(Data excerpts)
====================

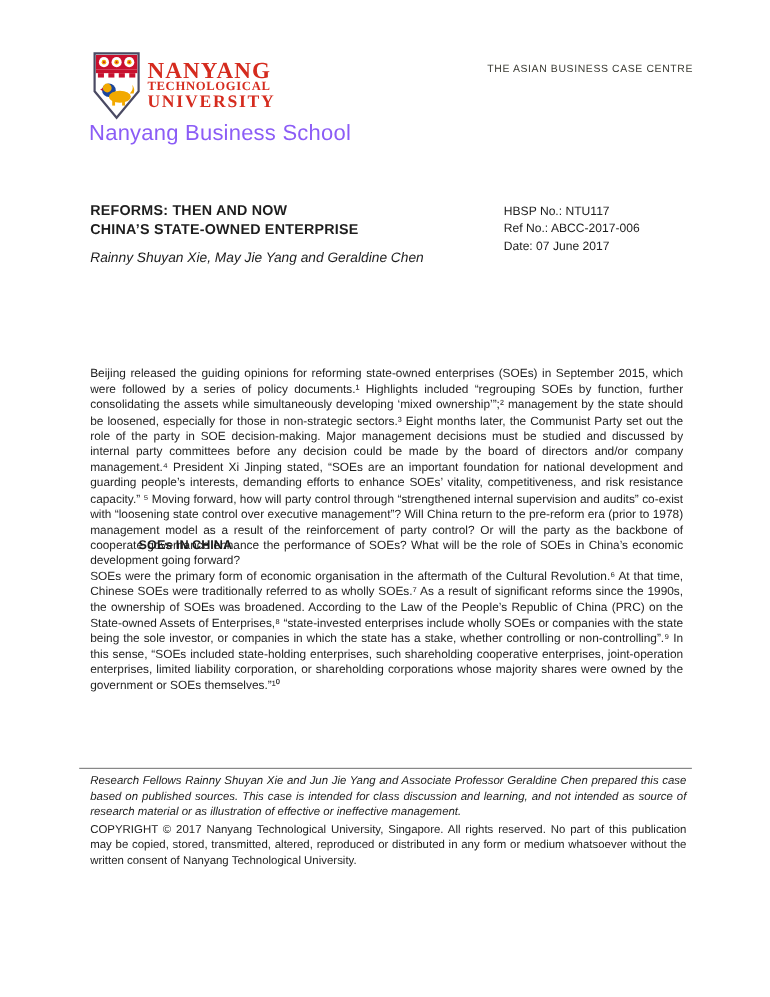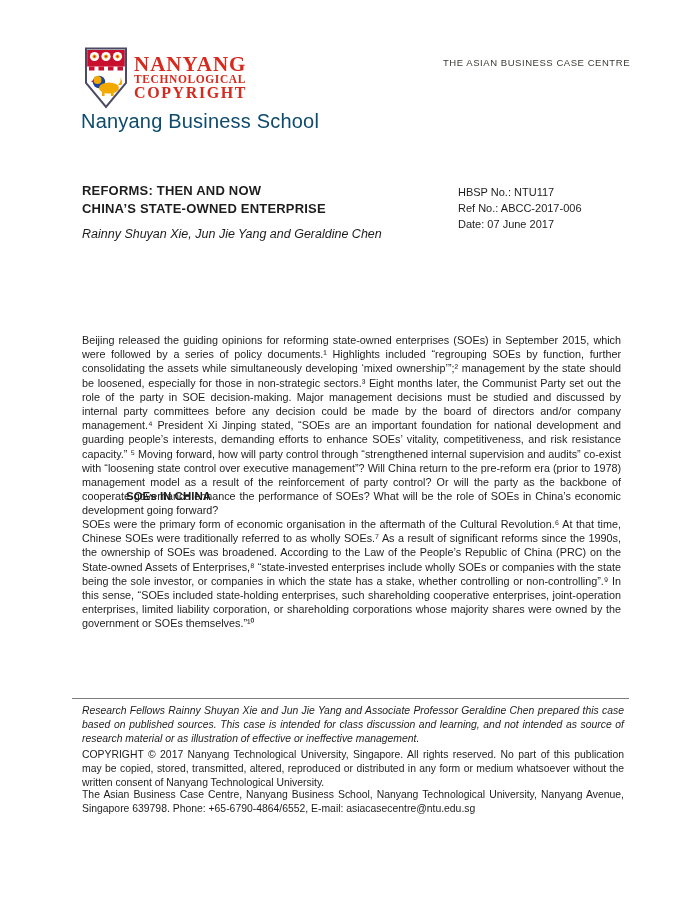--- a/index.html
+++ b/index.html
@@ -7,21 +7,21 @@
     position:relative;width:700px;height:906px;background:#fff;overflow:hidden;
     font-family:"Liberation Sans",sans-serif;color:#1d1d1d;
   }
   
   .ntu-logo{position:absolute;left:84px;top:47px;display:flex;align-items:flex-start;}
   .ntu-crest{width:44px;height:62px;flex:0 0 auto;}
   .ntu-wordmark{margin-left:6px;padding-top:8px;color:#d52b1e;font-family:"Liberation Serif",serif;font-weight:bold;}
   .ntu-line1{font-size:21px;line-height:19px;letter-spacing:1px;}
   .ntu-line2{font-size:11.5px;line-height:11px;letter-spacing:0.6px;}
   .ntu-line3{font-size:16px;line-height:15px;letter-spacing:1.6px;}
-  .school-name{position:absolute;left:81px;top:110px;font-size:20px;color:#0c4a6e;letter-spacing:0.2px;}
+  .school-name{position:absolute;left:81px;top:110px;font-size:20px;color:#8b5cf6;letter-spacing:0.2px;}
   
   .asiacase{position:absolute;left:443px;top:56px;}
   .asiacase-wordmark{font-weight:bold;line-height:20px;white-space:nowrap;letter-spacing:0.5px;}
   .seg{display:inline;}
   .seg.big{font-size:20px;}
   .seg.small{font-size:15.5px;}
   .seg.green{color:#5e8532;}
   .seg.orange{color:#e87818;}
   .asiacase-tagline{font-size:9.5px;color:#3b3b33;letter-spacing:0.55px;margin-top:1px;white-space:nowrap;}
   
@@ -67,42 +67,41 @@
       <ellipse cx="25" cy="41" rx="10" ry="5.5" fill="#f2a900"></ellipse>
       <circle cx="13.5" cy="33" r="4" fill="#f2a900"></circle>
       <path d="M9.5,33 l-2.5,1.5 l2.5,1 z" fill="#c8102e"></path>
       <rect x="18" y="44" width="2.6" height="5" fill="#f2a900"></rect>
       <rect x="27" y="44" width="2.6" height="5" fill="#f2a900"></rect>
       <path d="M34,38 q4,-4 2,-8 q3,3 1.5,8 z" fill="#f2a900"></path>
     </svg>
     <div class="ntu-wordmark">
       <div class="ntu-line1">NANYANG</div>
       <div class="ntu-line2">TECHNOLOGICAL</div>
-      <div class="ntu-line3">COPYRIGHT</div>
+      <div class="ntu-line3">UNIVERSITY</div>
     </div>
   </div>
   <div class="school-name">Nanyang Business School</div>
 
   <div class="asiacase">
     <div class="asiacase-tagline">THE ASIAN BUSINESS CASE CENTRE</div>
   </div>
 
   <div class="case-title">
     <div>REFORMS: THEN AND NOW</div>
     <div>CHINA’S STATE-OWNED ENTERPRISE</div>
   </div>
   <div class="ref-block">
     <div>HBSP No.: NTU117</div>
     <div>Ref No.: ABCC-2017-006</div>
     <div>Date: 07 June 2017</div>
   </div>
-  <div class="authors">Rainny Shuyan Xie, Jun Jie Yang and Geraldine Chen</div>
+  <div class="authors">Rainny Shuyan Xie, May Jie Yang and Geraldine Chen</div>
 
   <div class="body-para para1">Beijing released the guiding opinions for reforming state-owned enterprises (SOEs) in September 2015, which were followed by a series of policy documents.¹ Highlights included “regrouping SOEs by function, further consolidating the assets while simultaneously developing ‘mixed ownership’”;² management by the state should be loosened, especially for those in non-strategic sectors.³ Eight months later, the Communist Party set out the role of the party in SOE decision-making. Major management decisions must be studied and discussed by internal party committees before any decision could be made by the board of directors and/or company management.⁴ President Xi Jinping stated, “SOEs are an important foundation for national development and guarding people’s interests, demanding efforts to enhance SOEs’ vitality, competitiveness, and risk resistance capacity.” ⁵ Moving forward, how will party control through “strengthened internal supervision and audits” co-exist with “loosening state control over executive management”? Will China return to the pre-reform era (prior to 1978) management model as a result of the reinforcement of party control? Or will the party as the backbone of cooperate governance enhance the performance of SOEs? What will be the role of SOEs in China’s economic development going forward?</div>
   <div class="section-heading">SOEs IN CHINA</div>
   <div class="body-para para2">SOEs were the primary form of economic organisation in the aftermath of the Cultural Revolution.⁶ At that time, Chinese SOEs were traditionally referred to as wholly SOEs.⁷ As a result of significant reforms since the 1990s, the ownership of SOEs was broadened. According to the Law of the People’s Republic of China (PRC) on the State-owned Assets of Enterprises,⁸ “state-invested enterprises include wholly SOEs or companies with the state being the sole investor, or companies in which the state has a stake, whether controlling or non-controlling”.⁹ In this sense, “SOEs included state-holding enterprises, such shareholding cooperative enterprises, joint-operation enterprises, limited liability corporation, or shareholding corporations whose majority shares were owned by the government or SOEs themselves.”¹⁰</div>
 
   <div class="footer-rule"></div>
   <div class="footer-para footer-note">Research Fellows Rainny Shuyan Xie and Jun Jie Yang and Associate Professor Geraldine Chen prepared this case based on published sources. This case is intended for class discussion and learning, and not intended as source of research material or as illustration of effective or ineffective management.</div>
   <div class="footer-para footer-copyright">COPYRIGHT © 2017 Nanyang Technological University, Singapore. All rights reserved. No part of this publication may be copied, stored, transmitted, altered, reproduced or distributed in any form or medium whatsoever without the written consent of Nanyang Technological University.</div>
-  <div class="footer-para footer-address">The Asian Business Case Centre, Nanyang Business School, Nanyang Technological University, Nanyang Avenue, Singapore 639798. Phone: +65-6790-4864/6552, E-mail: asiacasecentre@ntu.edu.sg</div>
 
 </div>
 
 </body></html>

====================

### Task item
From the entries above, write out every line without a single change, skipping the images.

### Answer box
--- a/index.html
+++ b/index.html
@@ -7,21 +7,21 @@
     position:relative;width:700px;height:906px;background:#fff;overflow:hidden;
     font-family:"Liberation Sans",sans-serif;color:#1d1d1d;
   }
   
   .ntu-logo{position:absolute;left:84px;top:47px;display:flex;align-items:flex-start;}
   .ntu-crest{width:44px;height:62px;flex:0 0 auto;}
   .ntu-wordmark{margin-left:6px;padding-top:8px;color:#d52b1e;font-family:"Liberation Serif",serif;font-weight:bold;}
   .ntu-line1{font-size:21px;line-height:19px;letter-spacing:1px;}
   .ntu-line2{font-size:11.5px;line-height:11px;letter-spacing:0.6px;}
   .ntu-line3{font-size:16px;line-height:15px;letter-spacing:1.6px;}
-  .school-name{position:absolute;left:81px;top:110px;font-size:20px;color:#0c4a6e;letter-spacing:0.2px;}
+  .school-name{position:absolute;left:81px;top:110px;font-size:20px;color:#8b5cf6;letter-spacing:0.2px;}
   
   .asiacase{position:absolute;left:443px;top:56px;}
   .asiacase-wordmark{font-weight:bold;line-height:20px;white-space:nowrap;letter-spacing:0.5px;}
   .seg{display:inline;}
   .seg.big{font-size:20px;}
   .seg.small{font-size:15.5px;}
   .seg.green{color:#5e8532;}
   .seg.orange{color:#e87818;}
   .asiacase-tagline{font-size:9.5px;color:#3b3b33;letter-spacing:0.55px;margin-top:1px;white-space:nowrap;}
   
@@ -67,42 +67,41 @@
       <ellipse cx="25" cy="41" rx="10" ry="5.5" fill="#f2a900"></ellipse>
       <circle cx="13.5" cy="33" r="4" fill="#f2a900"></circle>
       <path d="M9.5,33 l-2.5,1.5 l2.5,1 z" fill="#c8102e"></path>
       <rect x="18" y="44" width="2.6" height="5" fill="#f2a900"></rect>
       <rect x="27" y="44" width="2.6" height="5" fill="#f2a900"></rect>
       <path d="M34,38 q4,-4 2,-8 q3,3 1.5,8 z" fill="#f2a900"></path>
     </svg>
     <div class="ntu-wordmark">
       <div class="ntu-line1">NANYANG</div>
       <div class="ntu-line2">TECHNOLOGICAL</div>
-      <div class="ntu-line3">COPYRIGHT</div>
+      <div class="ntu-line3">UNIVERSITY</div>
     </div>
   </div>
   <div class="school-name">Nanyang Business School</div>
 
   <div class="asiacase">
     <div class="asiacase-tagline">THE ASIAN BUSINESS CASE CENTRE</div>
   </div>
 
   <div class="case-title">
     <div>REFORMS: THEN AND NOW</div>
     <div>CHINA’S STATE-OWNED ENTERPRISE</div>
   </div>
   <div class="ref-block">
     <div>HBSP No.: NTU117</div>
     <div>Ref No.: ABCC-2017-006</div>
     <div>Date: 07 June 2017</div>
   </div>
-  <div class="authors">Rainny Shuyan Xie, Jun Jie Yang and Geraldine Chen</div>
+  <div class="authors">Rainny Shuyan Xie, May Jie Yang and Geraldine Chen</div>
 
   <div class="body-para para1">Beijing released the guiding opinions for reforming state-owned enterprises (SOEs) in September 2015, which were followed by a series of policy documents.¹ Highlights included “regrouping SOEs by function, further consolidating the assets while simultaneously developing ‘mixed ownership’”;² management by the state should be loosened, especially for those in non-strategic sectors.³ Eight months later, the Communist Party set out the role of the party in SOE decision-making. Major management decisions must be studied and discussed by internal party committees before any decision could be made by the board of directors and/or company management.⁴ President Xi Jinping stated, “SOEs are an important foundation for national development and guarding people’s interests, demanding efforts to enhance SOEs’ vitality, competitiveness, and risk resistance capacity.” ⁵ Moving forward, how will party control through “strengthened internal supervision and audits” co-exist with “loosening state control over executive management”? Will China return to the pre-reform era (prior to 1978) management model as a result of the reinforcement of party control? Or will the party as the backbone of cooperate governance enhance the performance of SOEs? What will be the role of SOEs in China’s economic development going forward?</div>
   <div class="section-heading">SOEs IN CHINA</div>
   <div class="body-para para2">SOEs were the primary form of economic organisation in the aftermath of the Cultural Revolution.⁶ At that time, Chinese SOEs were traditionally referred to as wholly SOEs.⁷ As a result of significant reforms since the 1990s, the ownership of SOEs was broadened. According to the Law of the People’s Republic of China (PRC) on the State-owned Assets of Enterprises,⁸ “state-invested enterprises include wholly SOEs or companies with the state being the sole investor, or companies in which the state has a stake, whether controlling or non-controlling”.⁹ In this sense, “SOEs included state-holding enterprises, such shareholding cooperative enterprises, joint-operation enterprises, limited liability corporation, or shareholding corporations whose majority shares were owned by the government or SOEs themselves.”¹⁰</div>
 
   <div class="footer-rule"></div>
   <div class="footer-para footer-note">Research Fellows Rainny Shuyan Xie and Jun Jie Yang and Associate Professor Geraldine Chen prepared this case based on published sources. This case is intended for class discussion and learning, and not intended as source of research material or as illustration of effective or ineffective management.</div>
   <div class="footer-para footer-copyright">COPYRIGHT © 2017 Nanyang Technological University, Singapore. All rights reserved. No part of this publication may be copied, stored, transmitted, altered, reproduced or distributed in any form or medium whatsoever without the written consent of Nanyang Technological University.</div>
-  <div class="footer-para footer-address">The Asian Business Case Centre, Nanyang Business School, Nanyang Technological University, Nanyang Avenue, Singapore 639798. Phone: +65-6790-4864/6552, E-mail: asiacasecentre@ntu.edu.sg</div>
 
 </div>
 
 </body></html>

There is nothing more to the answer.